万が一凶悪な魔獣と戦闘になったら、頼りにはなる存在であるのだが、
一緒に居ると、心配でどうにも気が休まらない。
行動や思考は読めず、人との付き合い方を知らない。
瞳や肌などの見た目は改善しているが、相変わらず物体のように無機質。
出会う回数を重ねる度に、驚愕が増えていく。
まさに今朝会った際も、恰好を見て驚いた。
ライラは初めての実習教育、また昨日会った時と同様、丸腰ともいえる状態だったからだ。
外見を見るに武器などは持ち合わせておらず、真っ黒なコートに身を包んでいる。
得物も無しにどうやって魔獣共を倒すのだろうか。
ただし、技術も実力も劣るゼントが口を出す権限はない。
弱き者が指摘する改善案は、説得力がなく愚行でしかないからだ。
そういえば、彼女が戦っている姿は真面に見たことが無かった。
実はコートの下に、即効性の猛毒を塗った暗器が揃えられているのかもしれない。
投げナイフのように遠距離から道具を使えれば、少女という小さな体でも竜を仕留めることも可能だろう。
妄想に近い想像で、意味のない考察を深めていく。
立ち回りや技を見て自分の物にできれば、少し強い魔獣相手でも太刀打ちできると思ったのだ。

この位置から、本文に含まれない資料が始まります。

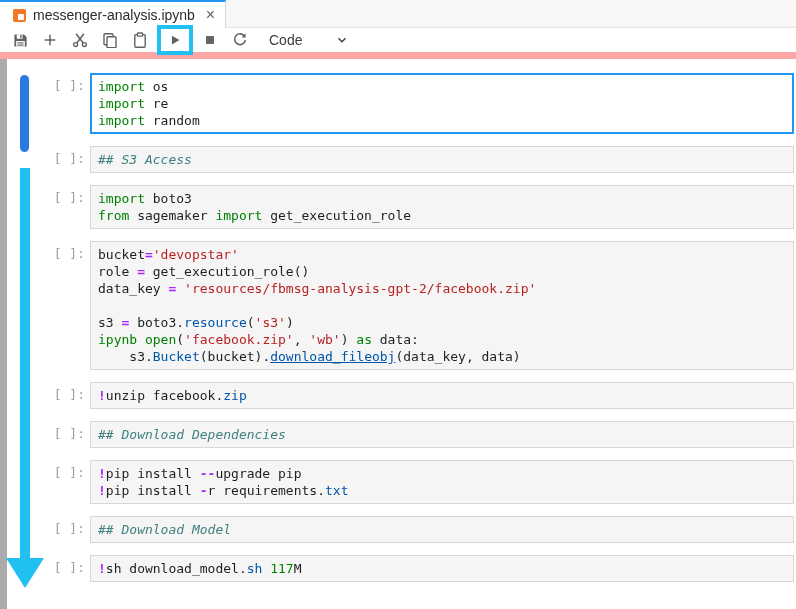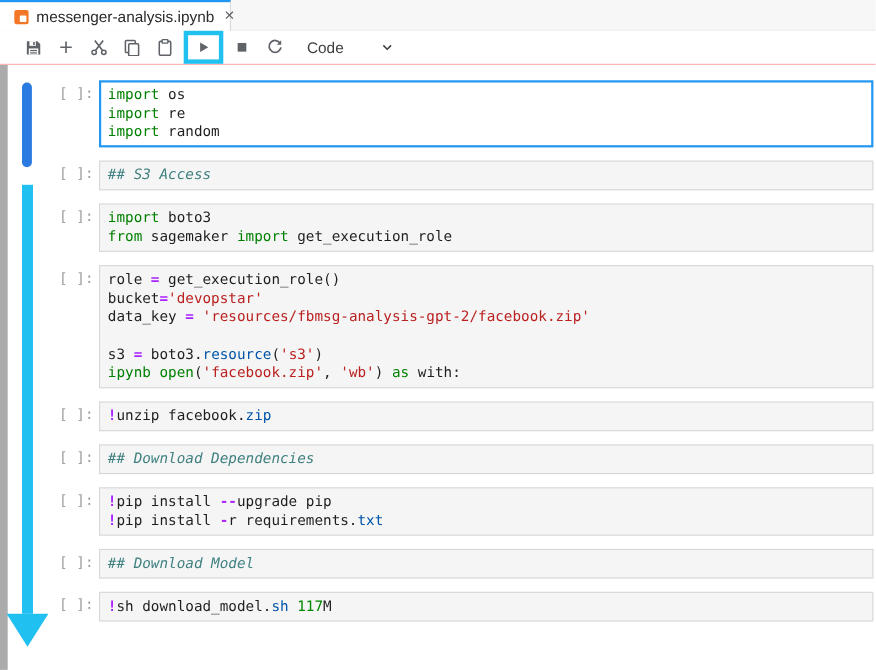"messenger-analysis.ipynb" .tab { width: 210px -> 226px }
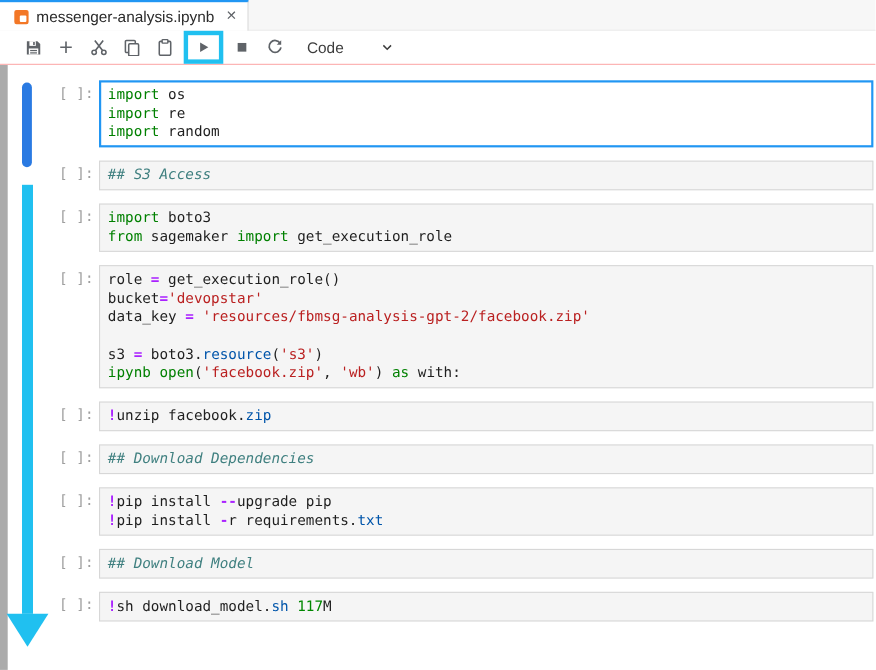"Code" .toolbar { border-bottom: 1px solid #fca5a5 -> 7px solid #fca5a5; padding-left: 15px -> 5px }
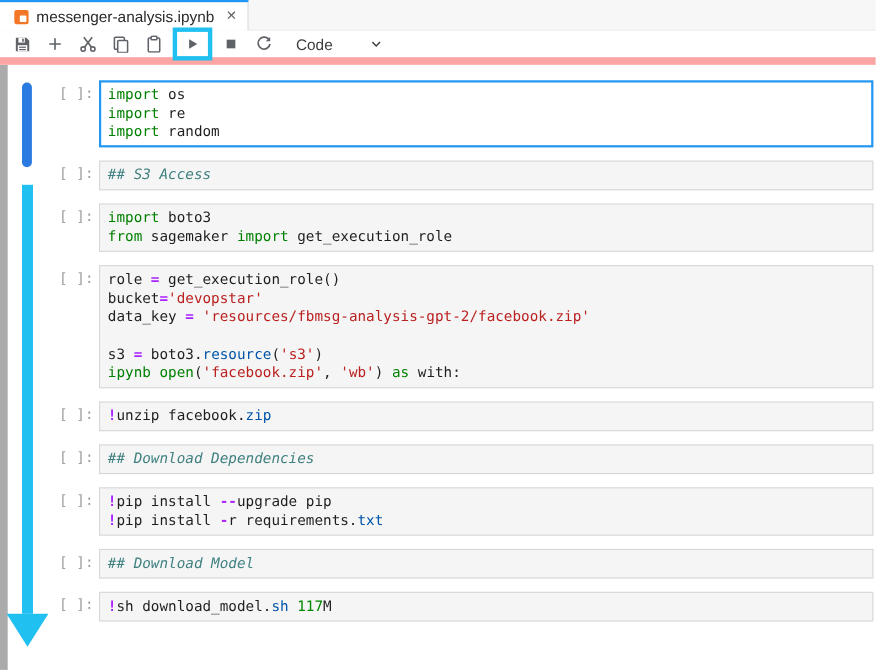"role = get_execution_role()" div.line { order: before "bucket='devopstar'" -> after "bucket='devopstar'" }
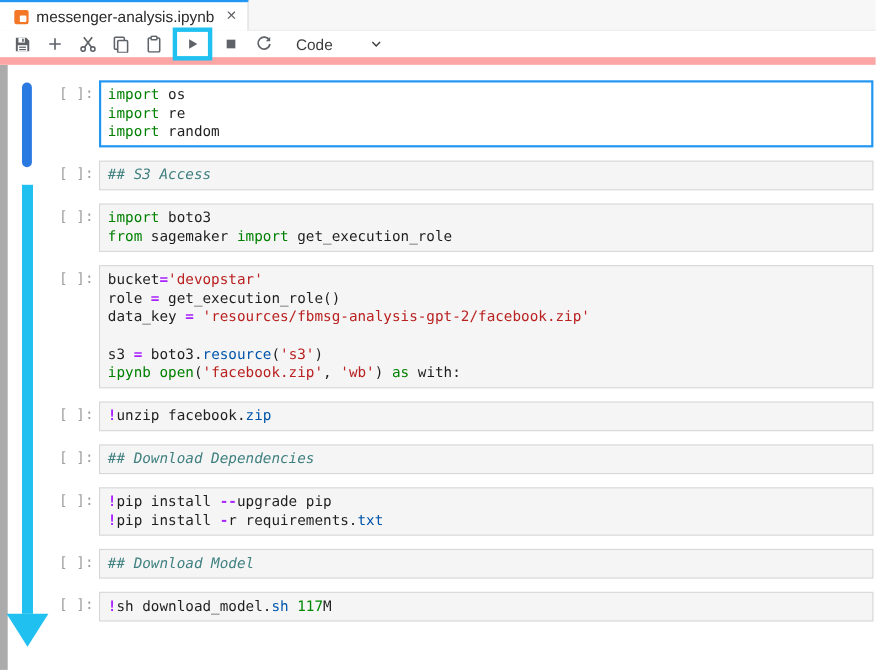"with:" span.tok { text: with -> data }
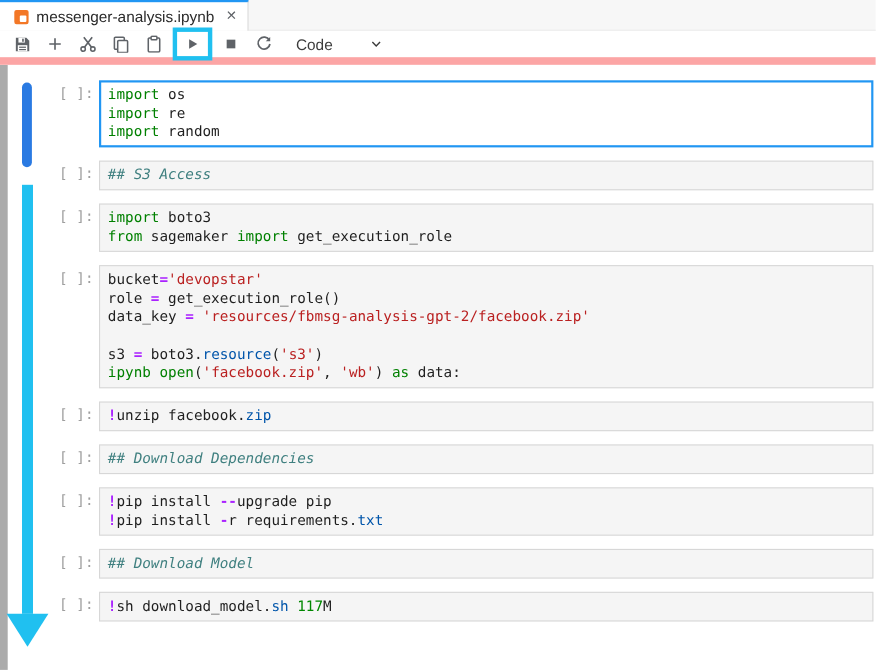"s3.Bucket(bucket).download_fileobj(data_" div.line { html: none -> <div><span> s3.</span><span>Bucket</span><span>(bucket).</span><span>download_fileobj</span><span>(data_key, data)</span></div> }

それがもしできたのならば、とっくの昔に彼は一流の冒険者のはずだった。
しかし、今回の依頼では戦闘の光景を見ることは叶わない。
今回の依頼では事前にカイロス達が魔獣を掃討してあるので、遭遇することはまずない。
また、以前剣の扱いを教えたことがあった。
慣れない武器の使い方を無理やり教えたり、狩りに使わせたりして、彼女は迷惑でしかなかっただろう。
剣の扱いは誰しもが通る道程なので、戦闘経験が無いのだと早とちりしてしまった。
良かれと思って施したことだが、完全に裏目に出ていた。
結局は全部、自己満足だったのかもしれない。
そう考えたら、先輩風を吹かしていたみたいで恥ずかしくなってくる。
振り返ってみると、失敗ばかりの人生を送ってきた。
人は生きていれば誰しもあるが、自分に限っては特に多い。
謙虚に過ごそうと思っていても、感情が先にでてきてしまい、そんな時に限ってミスを犯す。
もっと自分に遠慮して、あるいは感情を押さえて理性的に、
性格はそう簡単に変えられないが、注意深く行動ならできるはずだ。
それでも人間である限り、欲望や感情にまみれる機会は必ずある。
そういった点で語るのであれば、黒髪の少女は人間らしさが感じられない。
昨日の感情的な声色や、先程の無意味な問いかけを除けばだが……
表に出さないだけなのか、どこかで発散しているのか。
「ゼント、聞いていい?」
「また呼んでみただけ、とか言うなよ?」
「違う。今日は何すればいいの?」
「……概要だけでも聞いてなかったのか?」
「難しい話はゼントに任してある。だから何をすればいいかだけ私に教えて?何でも、言ってくれればすぐにでも終わらせるから」
「……昨日も言ったが、他人に依存しすぎるのは良くない。どうすればいいのか、自分で考えられるようになる事は大切だ」
その言葉は全部自身に返ってきているのだが、ゼントは気づかない。
もちろんライラがその隙を見逃すはずがなかった。
「でも適材適所っていう言葉があるでしょ?得意な分野でお互いに分担した方が、とても効率的。細かい事を考えるのが苦手なの、だから私にはゼントが“必要”。指示を貰って動くだけの方が楽でいい」
「楽だからって、お前……」
全くもって正論であり、他を寄せ付けない説得力があった。
確かに目的が同じである以上、また得意分野が違うからには、役割は変えた方が良い。
二人とも同じ技術を持つのは二度手間だ。
――役割分担、適材適所
“恋人”に出会ってすぐの頃にも同じようなことを言われた。でも彼女は全てにおいて完璧だ。
ゼントが如何なる分野をも、どんなに得意になろうと、彼女は追い越せない。
本来ならば、食事の用意や事務的な事も、彼女が行った方が時間も質も効率的だった。
あくまで手間になる作業を代わり、機械のようにこなしていただけ。
これが恋人の為に役に立つことだとは分かって動いても、何故か心は満たされない。
だから納得のできる理由で『必要』だと言われたことは、ゼントにとって心の底からの救いだ。